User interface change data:
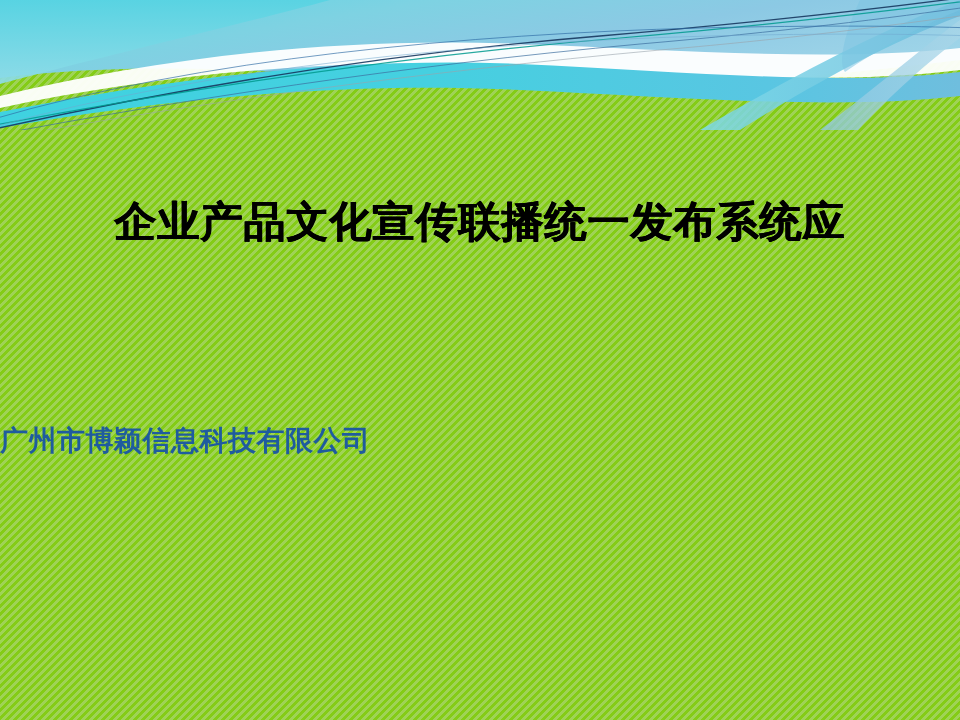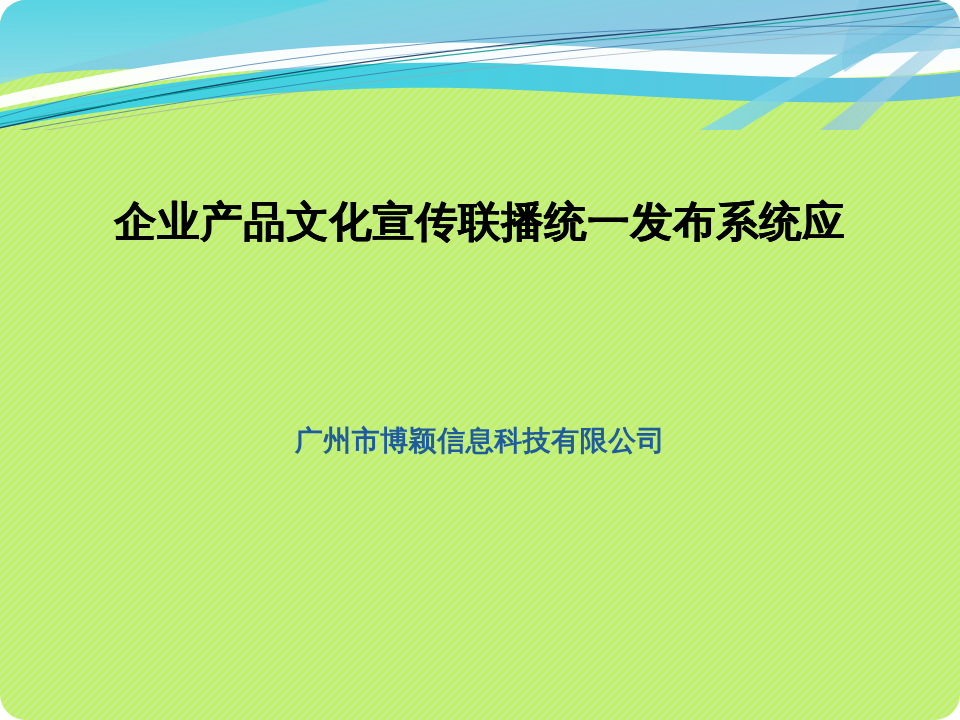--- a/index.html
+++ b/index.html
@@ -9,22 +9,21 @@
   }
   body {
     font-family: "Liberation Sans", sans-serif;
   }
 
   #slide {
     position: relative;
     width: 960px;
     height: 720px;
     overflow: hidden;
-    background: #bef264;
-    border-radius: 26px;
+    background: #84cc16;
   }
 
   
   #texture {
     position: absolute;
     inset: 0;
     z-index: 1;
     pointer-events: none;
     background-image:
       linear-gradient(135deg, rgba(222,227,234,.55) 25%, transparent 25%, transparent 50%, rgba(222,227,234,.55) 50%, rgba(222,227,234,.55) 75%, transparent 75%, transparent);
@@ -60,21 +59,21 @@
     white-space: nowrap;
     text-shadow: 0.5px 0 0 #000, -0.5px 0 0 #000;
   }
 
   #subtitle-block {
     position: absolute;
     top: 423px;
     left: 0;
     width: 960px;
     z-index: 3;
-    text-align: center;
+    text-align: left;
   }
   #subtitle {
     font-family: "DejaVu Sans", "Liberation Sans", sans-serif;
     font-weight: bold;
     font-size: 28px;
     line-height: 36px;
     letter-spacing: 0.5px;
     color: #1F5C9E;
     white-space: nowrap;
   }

--- Aim of the exercise ---
Write the records above out again exactly, but not the pictures.

--- Output for this task ---
--- a/index.html
+++ b/index.html
@@ -9,22 +9,21 @@
   }
   body {
     font-family: "Liberation Sans", sans-serif;
   }
 
   #slide {
     position: relative;
     width: 960px;
     height: 720px;
     overflow: hidden;
-    background: #bef264;
-    border-radius: 26px;
+    background: #84cc16;
   }
 
   
   #texture {
     position: absolute;
     inset: 0;
     z-index: 1;
     pointer-events: none;
     background-image:
       linear-gradient(135deg, rgba(222,227,234,.55) 25%, transparent 25%, transparent 50%, rgba(222,227,234,.55) 50%, rgba(222,227,234,.55) 75%, transparent 75%, transparent);
@@ -60,21 +59,21 @@
     white-space: nowrap;
     text-shadow: 0.5px 0 0 #000, -0.5px 0 0 #000;
   }
 
   #subtitle-block {
     position: absolute;
     top: 423px;
     left: 0;
     width: 960px;
     z-index: 3;
-    text-align: center;
+    text-align: left;
   }
   #subtitle {
     font-family: "DejaVu Sans", "Liberation Sans", sans-serif;
     font-weight: bold;
     font-size: 28px;
     line-height: 36px;
     letter-spacing: 0.5px;
     color: #1F5C9E;
     white-space: nowrap;
   }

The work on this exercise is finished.